EventBridge + Step Functions: Event-Driven Architecture Patterns
Introduction
This is Part 2 of our EventBridge series. If you haven’t read Part 1 yet, check out Approaches for Real-time Updates of AWS Secrets Manager Secrets in Applications for foundational concepts.
EventBridge is a powerful event bus. Step Functions orchestrates workflows. Together, they solve a specific problem that haunts every engineer who’s built serverless systems at scale: how do I build complex, stateful workflows triggered by events without collapsing under Lambda function nesting and complexity?
I’ve shipped production systems using just Lambda chaining. It works for simple workflows. But the moment you need retries, error handling, state tracking, or anything approaching real business logic, the cognitive overhead becomes crushing. You’re writing try-catch blocks nested four levels deep, managing timeouts at every step, and debugging failures across a dozen Lambda logs.
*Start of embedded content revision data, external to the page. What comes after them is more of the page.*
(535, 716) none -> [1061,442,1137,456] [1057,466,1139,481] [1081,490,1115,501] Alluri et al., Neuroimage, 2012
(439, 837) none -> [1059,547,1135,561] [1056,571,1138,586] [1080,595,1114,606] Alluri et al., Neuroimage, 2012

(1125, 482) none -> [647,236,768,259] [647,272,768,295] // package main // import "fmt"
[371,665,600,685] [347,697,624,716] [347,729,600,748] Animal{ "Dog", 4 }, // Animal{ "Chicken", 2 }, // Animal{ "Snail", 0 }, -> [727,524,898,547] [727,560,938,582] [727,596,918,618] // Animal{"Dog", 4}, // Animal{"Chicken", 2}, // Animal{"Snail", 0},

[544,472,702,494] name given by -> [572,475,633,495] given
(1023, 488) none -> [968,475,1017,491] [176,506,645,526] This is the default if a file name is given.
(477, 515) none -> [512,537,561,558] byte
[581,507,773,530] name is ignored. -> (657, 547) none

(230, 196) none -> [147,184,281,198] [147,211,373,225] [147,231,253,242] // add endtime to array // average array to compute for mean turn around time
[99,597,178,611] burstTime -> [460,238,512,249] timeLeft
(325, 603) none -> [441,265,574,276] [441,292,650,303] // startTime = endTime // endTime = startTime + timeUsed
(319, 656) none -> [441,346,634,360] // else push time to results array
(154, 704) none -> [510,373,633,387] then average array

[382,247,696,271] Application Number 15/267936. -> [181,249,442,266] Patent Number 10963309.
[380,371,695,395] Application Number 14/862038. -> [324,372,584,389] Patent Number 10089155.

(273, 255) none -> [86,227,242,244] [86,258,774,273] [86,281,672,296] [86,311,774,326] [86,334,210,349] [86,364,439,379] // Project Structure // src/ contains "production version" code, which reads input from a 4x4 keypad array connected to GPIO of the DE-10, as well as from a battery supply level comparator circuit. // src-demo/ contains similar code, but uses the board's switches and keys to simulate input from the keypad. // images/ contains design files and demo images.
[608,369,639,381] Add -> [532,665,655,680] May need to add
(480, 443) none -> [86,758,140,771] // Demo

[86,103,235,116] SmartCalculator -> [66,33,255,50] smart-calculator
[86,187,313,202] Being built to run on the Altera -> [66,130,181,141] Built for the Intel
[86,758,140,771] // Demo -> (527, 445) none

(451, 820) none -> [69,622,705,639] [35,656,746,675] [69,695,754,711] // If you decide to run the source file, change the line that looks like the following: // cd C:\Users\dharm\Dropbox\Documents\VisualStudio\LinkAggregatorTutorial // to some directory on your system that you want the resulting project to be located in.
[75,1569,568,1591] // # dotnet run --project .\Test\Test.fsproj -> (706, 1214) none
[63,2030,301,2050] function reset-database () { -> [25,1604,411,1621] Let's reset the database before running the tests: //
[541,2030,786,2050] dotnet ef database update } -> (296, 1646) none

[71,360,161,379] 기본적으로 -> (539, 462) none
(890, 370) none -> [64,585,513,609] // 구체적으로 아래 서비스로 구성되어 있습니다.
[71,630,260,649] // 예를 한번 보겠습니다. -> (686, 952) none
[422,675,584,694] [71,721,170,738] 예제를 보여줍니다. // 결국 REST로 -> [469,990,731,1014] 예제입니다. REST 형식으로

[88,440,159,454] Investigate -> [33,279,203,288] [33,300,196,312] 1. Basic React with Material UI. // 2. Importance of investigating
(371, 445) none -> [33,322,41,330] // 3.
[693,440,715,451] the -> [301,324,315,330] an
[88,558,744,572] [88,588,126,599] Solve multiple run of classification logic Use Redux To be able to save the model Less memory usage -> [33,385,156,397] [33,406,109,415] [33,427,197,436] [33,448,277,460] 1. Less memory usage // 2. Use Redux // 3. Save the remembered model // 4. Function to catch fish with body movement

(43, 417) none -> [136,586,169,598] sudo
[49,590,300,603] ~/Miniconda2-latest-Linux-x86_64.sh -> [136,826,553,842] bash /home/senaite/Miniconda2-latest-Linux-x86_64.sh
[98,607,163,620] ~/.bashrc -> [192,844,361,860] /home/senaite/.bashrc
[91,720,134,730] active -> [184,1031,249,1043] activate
Step Functions changes this. It’s a state machine engine. You define workflow logic declaratively in JSON, and Step Functions handles execution, retries, catches, parallel execution, and everything in between. EventBridge feeds events into Step Functions. The workflow runs, manages complexity, and publishes results back as events if needed.
This post covers the pattern, shows real code, and explains what I’ve learned the hard way.
Why EventBridge + Step Functions, Not Just Lambda
Lambda is great for single, focused operations. Receive an event, do work, done.
Step Functions is for orchestration. When your workflow has:
- Multiple steps that must run in sequence
- Conditional branching (process order differently based on amount or type)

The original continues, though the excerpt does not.